In den vergangenen Monaten wurden die Bauarbeiten an zwei großen Tourismusprojekten auf Teneriffa wieder aufgenommen, nachdem die Arbeiten jahrelang gestoppt worden waren. Sechs Aktivisten hatten sogar einen Hungerstreik begonnen, um das Projekt zu stoppen. Doch ihre Bemühungen waren vergebens. Viele Demonstranten wollen nicht, dass die Tourismusbranche der Kanaren noch weiter wächst. Aktivisten wie Victor Martin fordern einen Stopp aller Bauprojekte, um genau zu analysieren, wie viel Tourismus die Region verträgt. Für ihn ist klar, dass der Sektor schrumpfen muss.

Weniger ist mehr

Auch der kanarische Hotelverband Ashotel sieht in der Tourismusbranche kein stetiges Wachstum. Ashotel-Geschäftsführer Juan Pablo González sagte der DW, man könne nicht jedes Jahr neue Besucherrekorde erwarten. “Das widerspricht den Interessen der Branche und der Inselbewohner”, so González.

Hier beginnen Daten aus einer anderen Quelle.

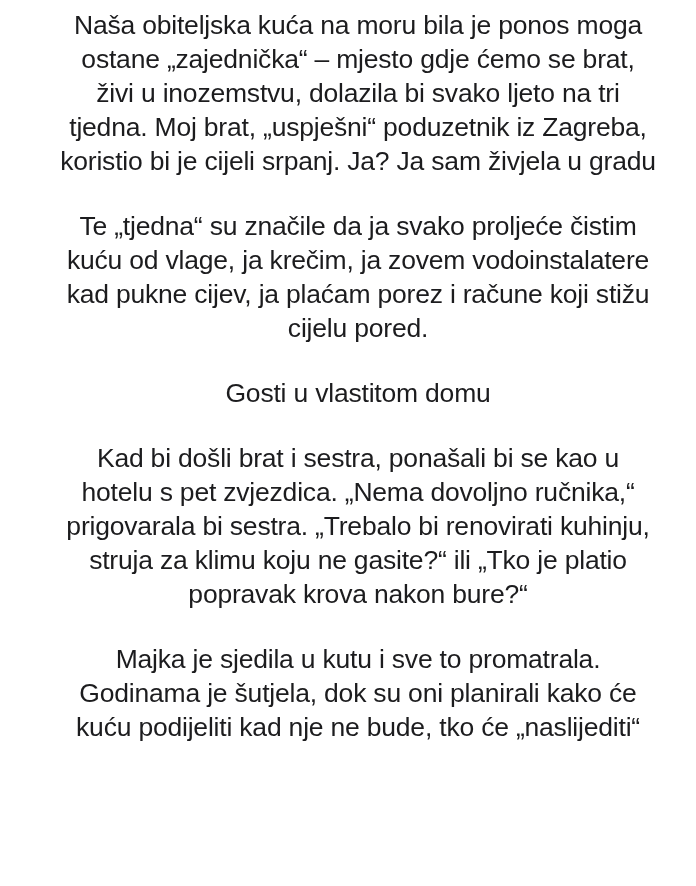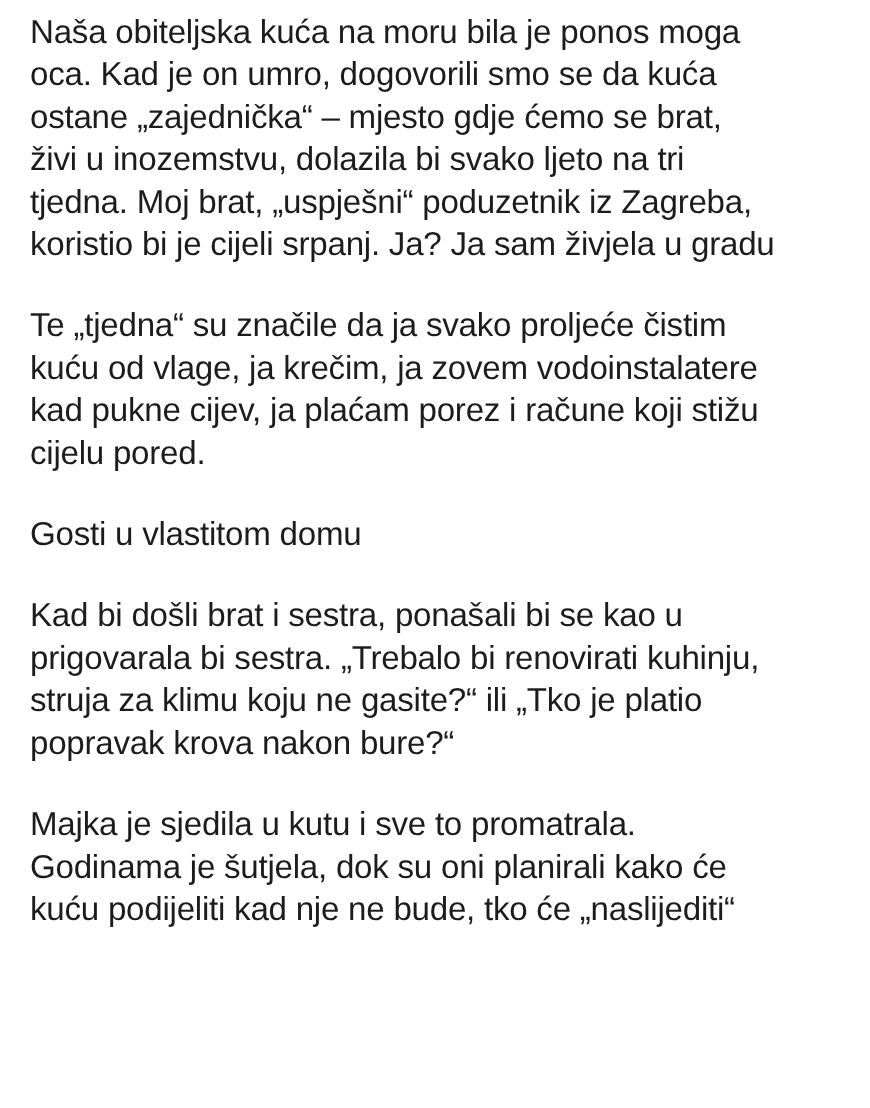"Naša obiteljska kuća na moru" .text-line { text-align: none -> center }
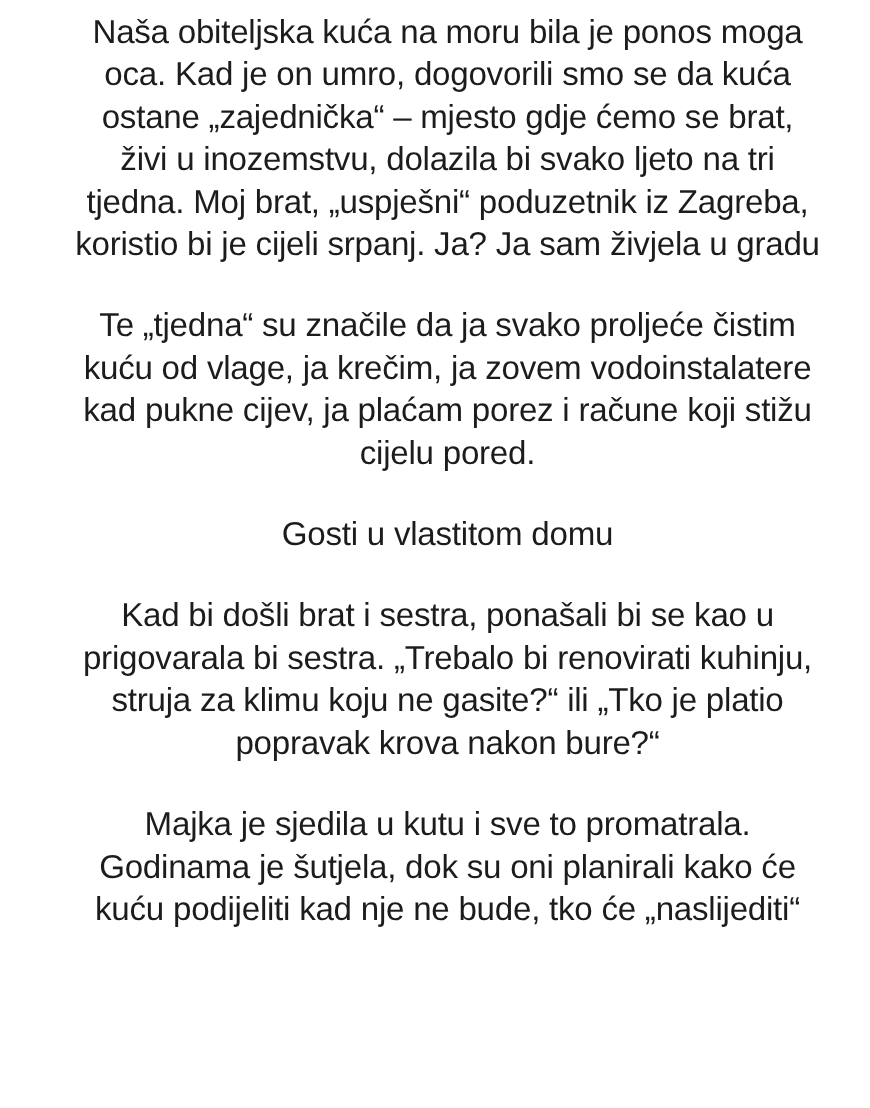"oca. Kad je on umro," div.text-line { html: <div>oca. Kad je on umro, dogovorili smo se da kuća</div> -> none }
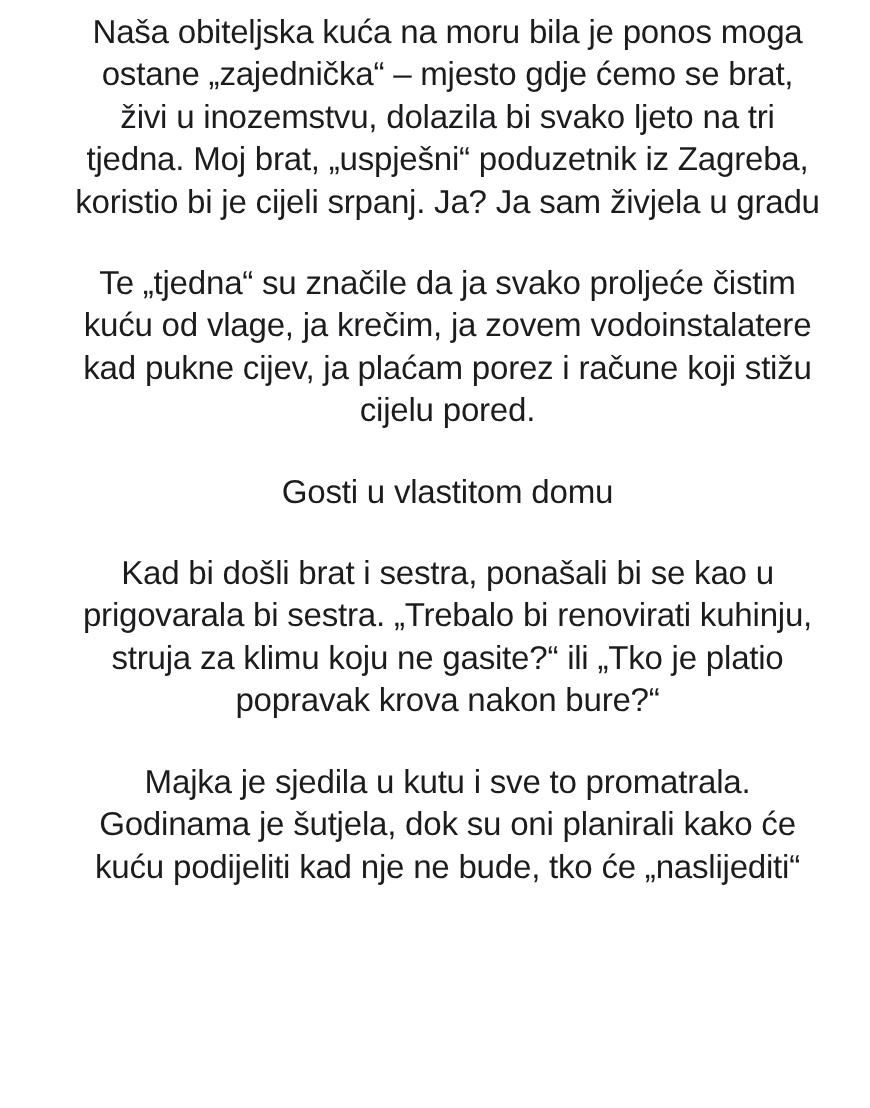"hotelu s pet zvjezdica. „Nema" div.text-line { html: none -> <div>hotelu s pet zvjezdica. „Nema dovoljno ručnika,“</div> }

Er fügte hinzu, dass die Branche darauf abzielen sollte, die Qualität der touristischen Angebote zu verbessern, um weniger, aber dafür zahlungskräftigere Besucher anzuziehen. Gonzalez sagte auch, dass die lokalen Politiker dafür sorgen sollten, dass die Einheimischen mehr als bisher vom Tourismus profitieren. Schließlich, so Gonzalez, generiert die Branche jedes Jahr rund 3,4 Milliarden Euro an Steuereinnahmen. “Die Frage ist, ob dieses Geld effizient eingesetzt wird, um das Leben der Menschen zu verbessern.”

In Barcelona ist ein Graffiti gegen Touristen zu sehen.
Auch in anderen Teilen Spaniens, wie etwa in der beliebten Stadt Barcelona, ​​gab es lautstarke Bewegungen gegen den Tourismus.Bild: Marc Asensio/NurPhoto/picture alliance

Der Präsident der kanarischen Regionalregierung, Fernando Clavijo, hatte erklärt, er verstehe die Wut der Demonstranten. Er sagte den Medien, dass “wir nicht so weitermachen können wie bisher und dass es wichtig ist, dass wir die Richtung ändern”, machte jedoch keine konkreten Zusagen. Am Mittwoch stimmte das Parlament der Kanaren jedoch gegen viele der wichtigsten Forderungen der Demonstranten, darunter auch gegen die Einführung einer Kurtaxe, die andere Urlauber auf den spanischen Balearen und in der Region Katalonien bereits zahlen müssen.

Deshalb ist es wahrscheinlich, dass die Inselbewohner auch weiterhin auf die Straße gehen werden. Der Lokaljournalist Toni Ferrera glaubt nicht, dass die Protestbewegung so schnell nachlassen wird. “Die Demonstration am 20. April war erst der Anfang.”

Dieser Artikel wurde aus dem Deutschen übersetzt.